Reduced Aircraft Factory LLC is run by a single proprietor who designs the models, paint schemes, and the web pages you’re looking at now. When an order is received, a copy of that order is sent automatically to the 3D-printing firm shop3d.io, one of the very few providers of drop-ship full-color 3D prints. (The printer for the full-color models costs US$30,000 or more.)
shop3d.io shows these states for their order status:
- Paid — the money has been transferred and order received, but it is not yet queued for printing.
- Accepted — the order is in the queue to be printed.
- Producing — the models are being printed and packaged.
- Shipping — the order has been shipped to the customer but is not yet marked as received. Upon request, a tracking URL may be available at this stage.
- Completed — the order has been received by the customer.
I wish there were more detail, but that is the level of granularity that is available.
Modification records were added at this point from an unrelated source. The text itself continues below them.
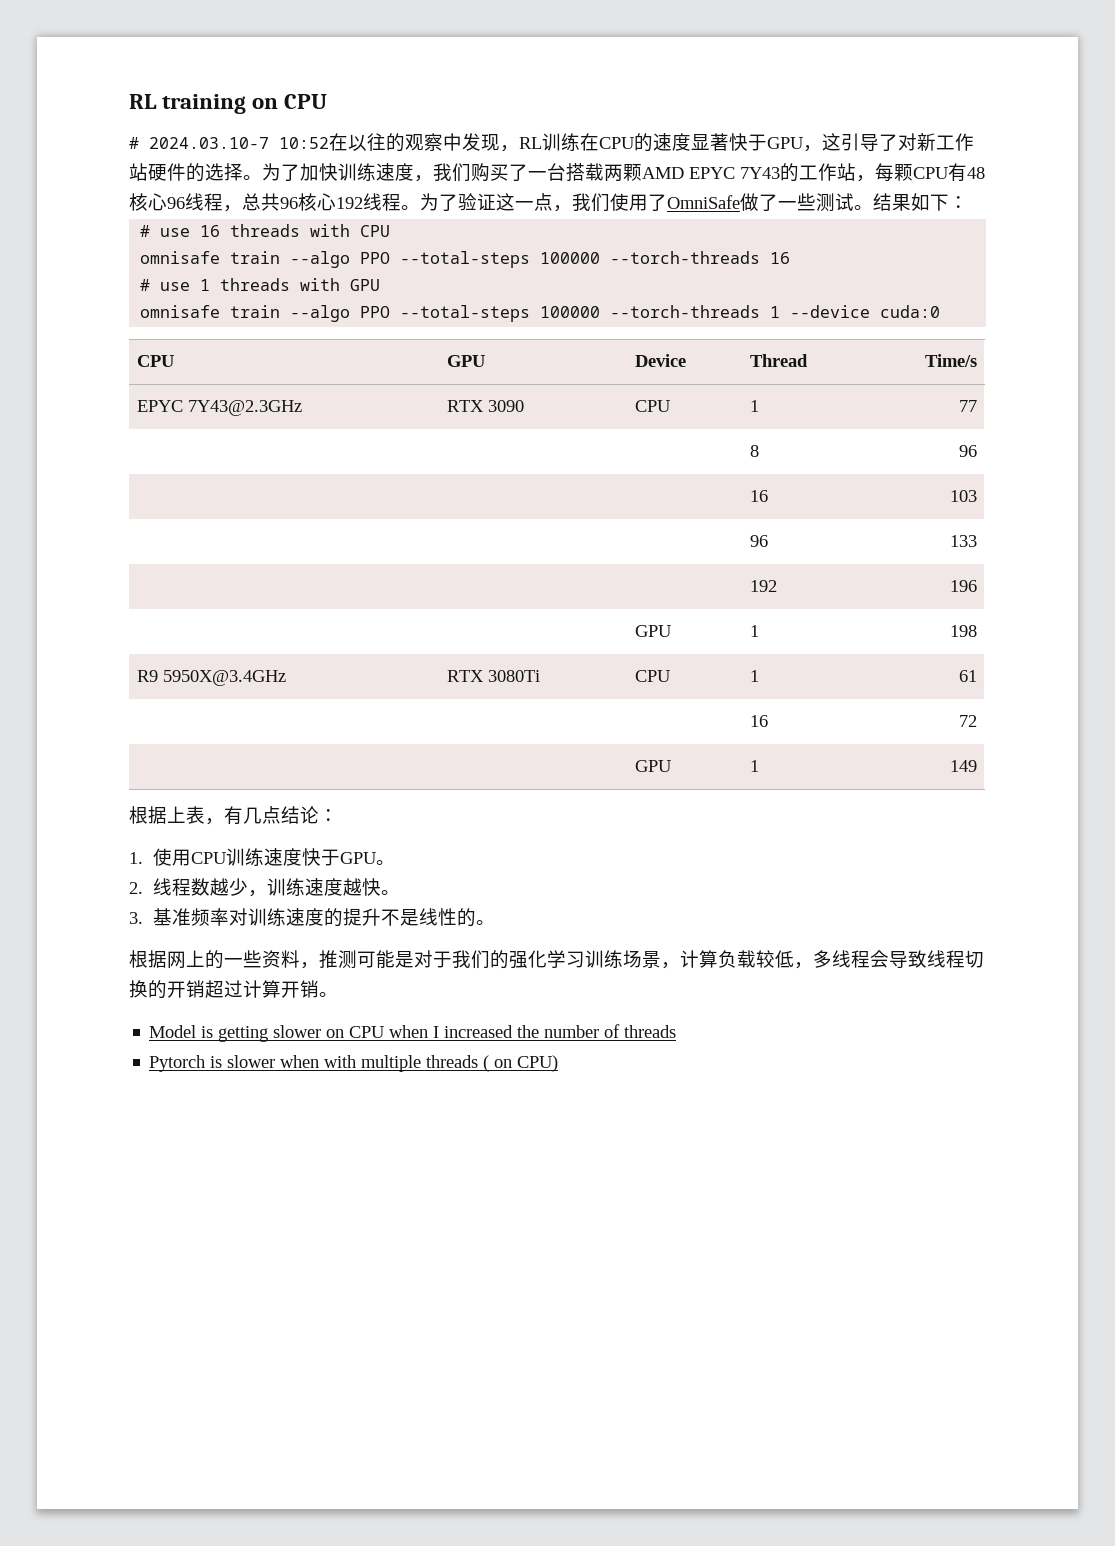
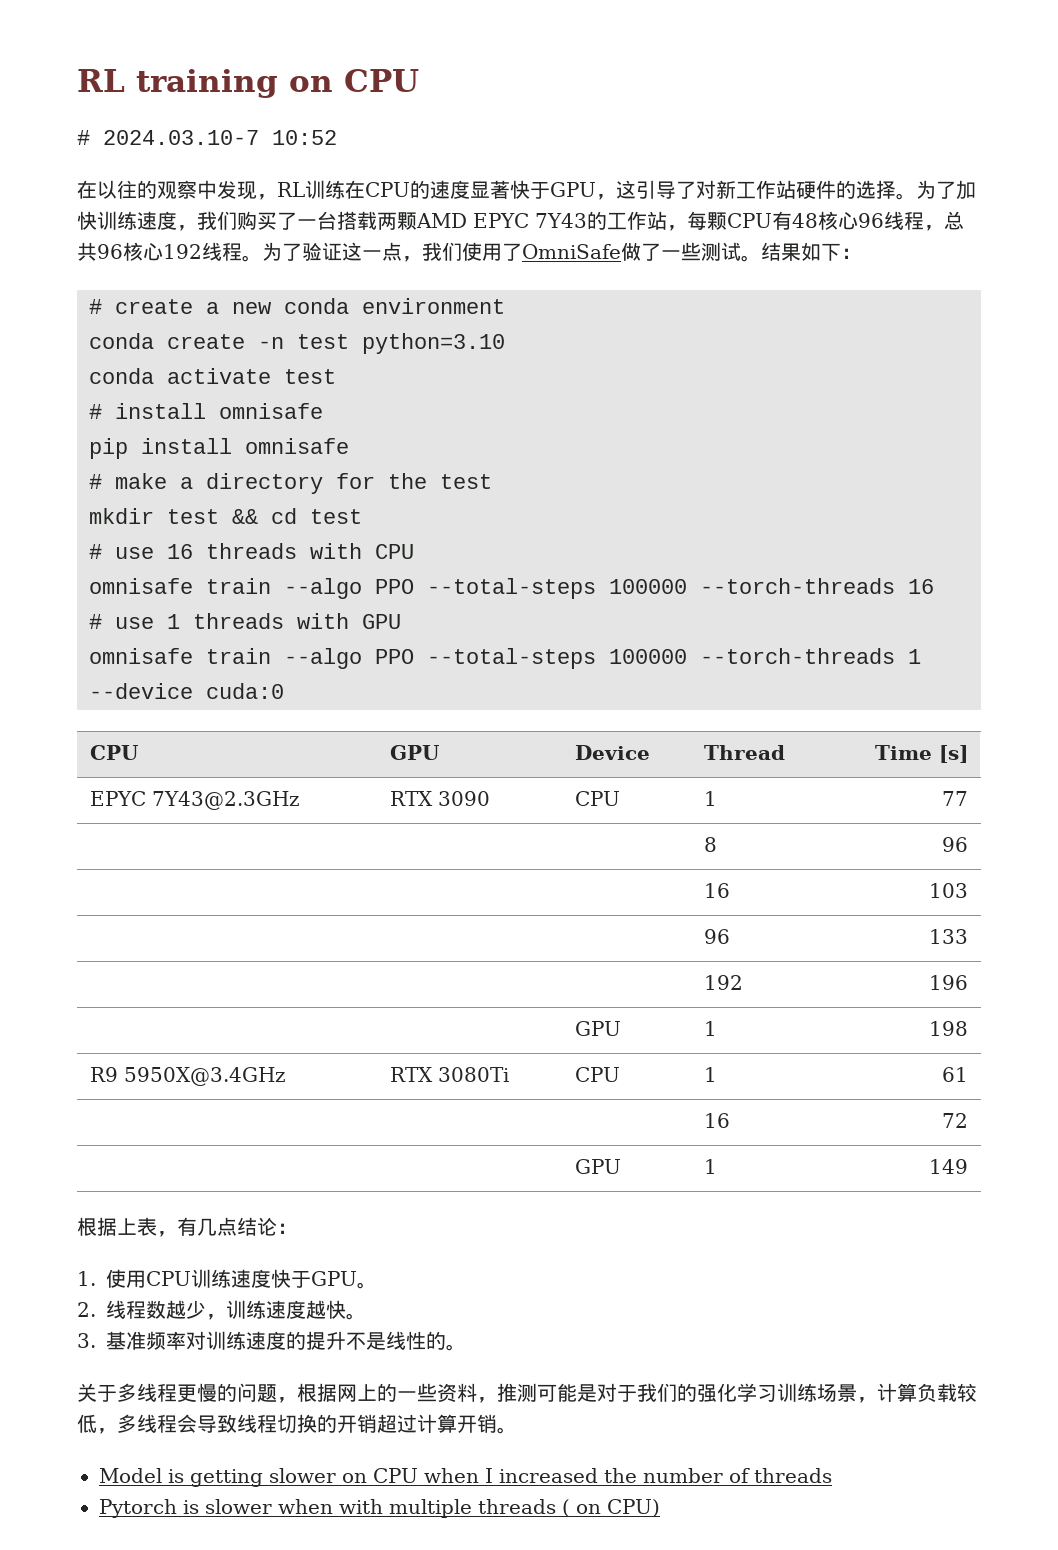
- # 2024.03.10-7 10:52在以往的观察中发现，RL训练在CPU的速度显著快于GPU，这引导了对新工作站硬件的选择。
+ # 2024.03.10-7 10:52
+ 在以往的观察中发现，RL训练在CPU的速度显著快于GPU，这引导了对新工作站硬件的选择。
+ # create a new conda environment
+ conda create -n test python=3.10
+ conda activate test
+ # install omnisafe
+ pip install omnisafe
+ # make a directory for the test
+ mkdir test && cd test
- CPU | GPU | Device | Thread | Time/s
+ CPU | GPU | Device | Thread | Time [s]
- 根据网上的一些资料，推测可能是对于我们的强化学习训练场景，计算负载较低，多线程会导致线程切换的开销超过计算开销。
+ 关于多线程更慢的问题，根据网上的一些资料，推测可能是对于我们的强化学习训练场景，计算负载较低，多线程会导致线程切换的开销超过计算开销。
Note that orders can stay in the Accepted (queued) stage for several weeks, because the factory is busy with existing orders or because they’re waiting for a full print-tray worth of orders (so the printing is cost-effective). Orders can stay in “Producing” stage for a week or two if there is a mix of full-color and single-color models, since those can be printed at different times. It might also happen that (say) three of four models in an order printed successfully but the fourth had issues, and it is queued for a reprint. Finally, if an order contains both Resin and Nylon models, the printing and shipping times for those types can differ because those two types of models are produced at different physical facilities with separate queues.
It cannot be closely predicted when an order will move from one stage to the next. That is why there is such very wide range — 3 weeks to 3 months — on the order-to-delivery interval.
It would be great if orders could be fulfilled within just a couple weeks or if I could relay exactly why an order is in this stage or that stage, but the realities of full-color 3D-printing mean that the timelines are more unpredictable and protracted. Maybe that will get better as the technology matures.